Accordingly, by forming the bank, accurate etching can be
performed.
[0043] A second exemplary embodiment is shown in FIG. 2. In the
above method, the liquid repelling bank 12 is formed on a surface
of the member to be processed 10, however, a method, in which a
boundary of a coating region of the coating liquid 14 is controlled
without forming the bank 12, may be used. In this method, by
controlling the lyophilic properties on a surface of the member to
be processed 10, the coated coating liquid 14 is enhanced in the
fixing properties. For instance, after a mask is superposed on a
surface of the member to be processed 10, the UV light is
irradiated thereon, thus a range that is lyophilic can be formed.
In the mask, a body is made of a transparent glass substrate, and
on a portion corresponding to other than a pattern formation range
of the member to be processed 10, a light shielding film made of
chromium metal or the like is formed. Accordingly, when the UV
light is irradiated on the member to be processed 10 that is
covered by the mask, the UV light is irradiated only on a portion
where the light shielding film is not present. Thereby, the
patterned range of the member to be processed 10 is rendered
lyophilic, accordingly, the coating liquid 14 can be easily
introduced. Thus, a boundary of a region where the coating liquid
14 is coated can be controlled. In addition, other than the UV
light, when plasma treatment or the like is applied, the similar
effects can be attained.
[0044] As mentioned above, when the bank 12 is formed on a surface
of the member to be processed 10 and thereby the pattern formation
is applied, the etching high in the accuracy of the pattern shape
can be performed. That is, while in the etching according to the
related art method, when the member to be processed 10 is a SiO
substrate, a minimum pattern width is substantially 20 .mu.m,
however, in the etching according to the exemplary embodiment, a
minimum pattern width of 10 .mu.m can be formed. Accordingly, finer
device design can be performed.
[0045] As mentioned above, the bank 12 that controls the boundary
where the coating liquid 14 is coated is formed, the coating liquid
14 is discharged and coated, and thereby the member to be processed
10 is etched. According to the exemplary embodiment, in order to
coat the coating liquid 14 in a predetermined pattern formation
range, a liquid discharge head 16 is used as a liquid discharge
device. This is because when the liquid discharge head 16 is used
as coating apparatus, the coating liquid 14 can be coated only on
the etching portion 18. Accordingly, since there is no need of
coating the coating liquid 14 on an entire surface of the member to
be processed 10, the coating liquid 14 can be effectively saved.
Furthermore, since the bank 12 may be formed only in the
surroundings of a range where the coating liquid 14 is coated by
use of the liquid discharge head 16, the bank 12 can be formed in a
minimum range.

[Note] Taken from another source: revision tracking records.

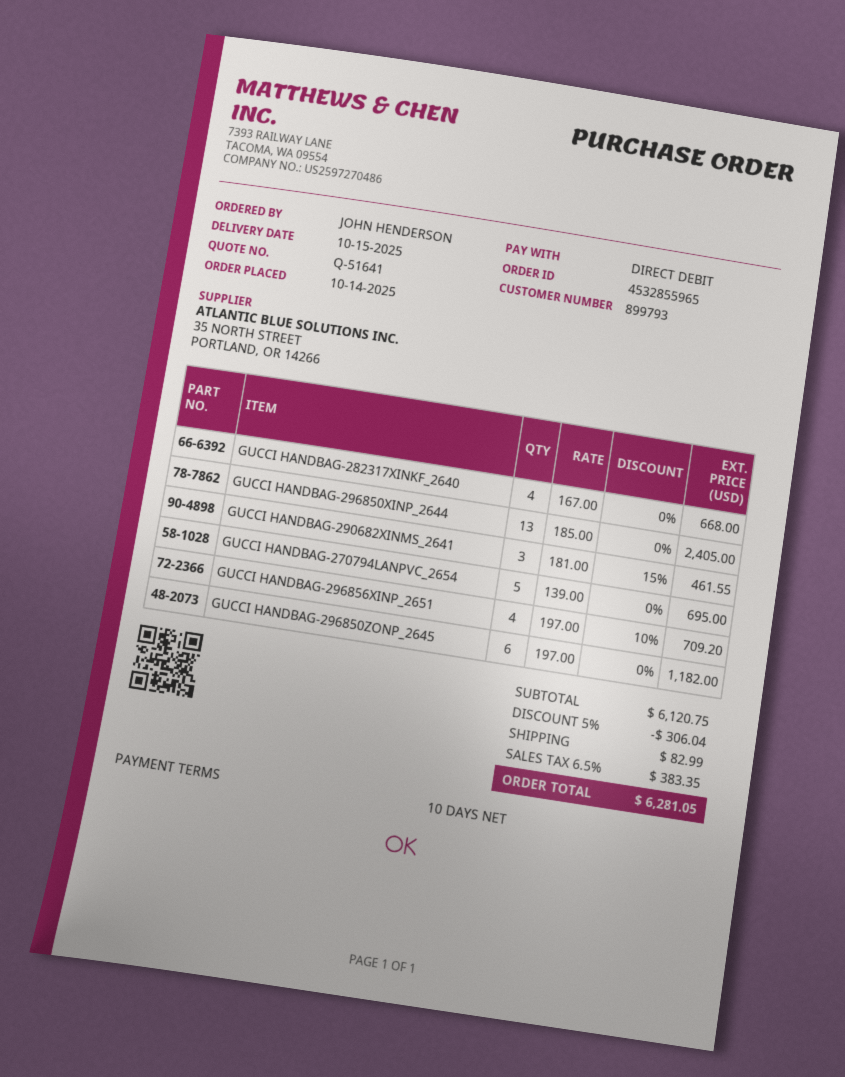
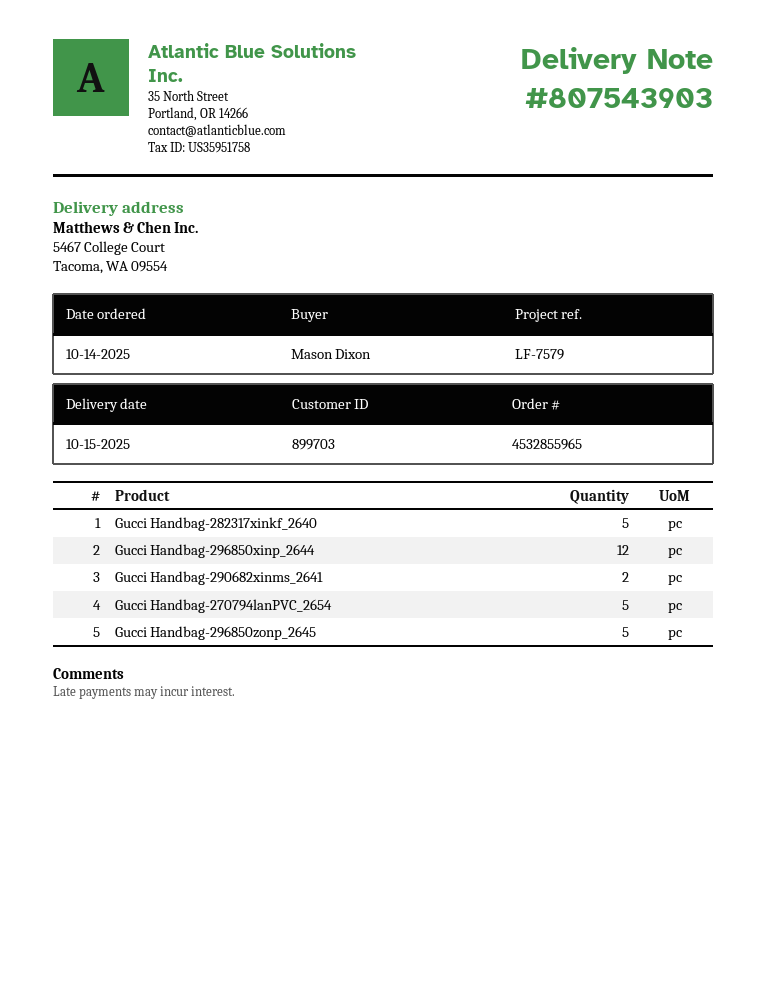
customer number: 899793 -> 899703
ordered by: JOHN HENDERSON -> Mason Dixon
GUCCI HANDBAG-282317XINKF_2640: 4 -> 5
GUCCI HANDBAG-296850XINP_2644: 13 -> 12
GUCCI HANDBAG-290682XINMS_2641: 3 -> 2
GUCCI HANDBAG-296856XINP_2651: 4 -> none
GUCCI HANDBAG-296850ZONP_2645: 6 -> 5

Accordingly, the cost can be effectively reduced. In
addition, in the discharge nozzle 24 of the discharge head 16, the
surroundings of a nozzle opening portion is processed with a member
having the liquid repelling properties and the solution resistance.

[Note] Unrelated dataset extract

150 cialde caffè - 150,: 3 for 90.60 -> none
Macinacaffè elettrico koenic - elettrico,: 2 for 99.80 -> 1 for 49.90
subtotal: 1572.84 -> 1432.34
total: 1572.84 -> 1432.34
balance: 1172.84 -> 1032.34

That is, when the nozzle opening portion is formed with, for
instance, fluororesin or the like, the etching liquid and the
coating liquid 14, such as pure water, are inhibited from adhering.

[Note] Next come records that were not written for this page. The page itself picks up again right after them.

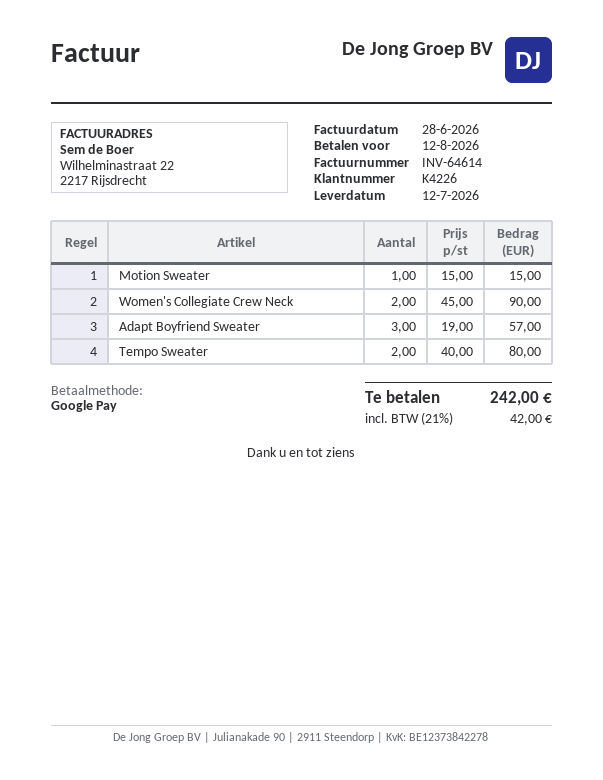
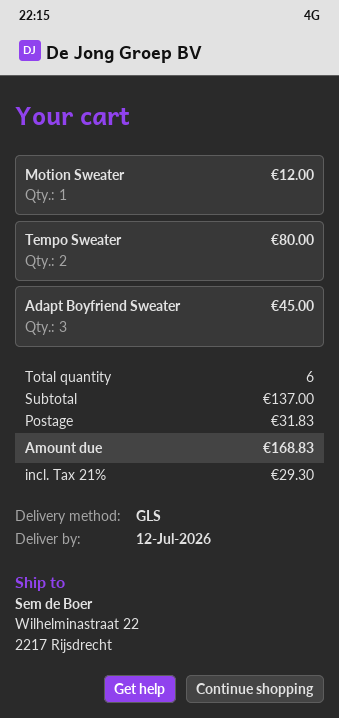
Motion Sweater: 1 for 15.00 -> 1 for 12.00
Women's Collegiate Crew Neck: 2 for 90.00 -> none
Adapt Boyfriend Sweater: 3 for 57.00 -> 3 for 45.00
shipping: none -> 31.83
tax: 21% = 42.00 -> 21% = 29.30
total: 242.00 -> 168.83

Furthermore, it is preferable that a flow path of the etching
liquid, such as a nozzle interior of the liquid discharge head, is
rendered liquid resistant by treatment.
[0046] In the exemplary embodiment, as mentioned above, the coating
liquid 14 is coated by use of the liquid discharge head 16. By
controlling a discharge amount of the coating liquid 14 at the
liquid discharge head 16, an etching depth of the member to be
processed 10 in the same type of material can be altered. In FIG.
3, an explanatory schematic of the etching depth alteration
according to the first exemplary embodiment is shown.
[0047] That is, it is assumed that when the coating liquid 14 is
set at a slight amount in a liquid amount and coated on the member
to be processed 10, the etching depth of the member to be processed
10 is X, and when the coating liquid 14 is increased in its amount
and coated on the member to be processed 10, the etching depth can
be increased by Y. In the related art method, the coating liquid 14
is uniformly coated on the member to be processed 10, in order to
alter the etching depth, the etching has to be repeated several
times. However, in the exemplary embodiment, a coating range of the
coating liquid 14 is controlled by use of the liquid discharge head
16, thus the etching depth can be simply altered. Furthermore, in
this case, since the etching depth can be altered by the liquid
amount of the coating liquid 14, only by controlling the liquid
amount of the coating liquid 14 by use of the liquid discharge head
16, the etching depth of the member to be processed 10 can be
freely altered. That is, according to a position of the etching
portion, the depth can be altered at will.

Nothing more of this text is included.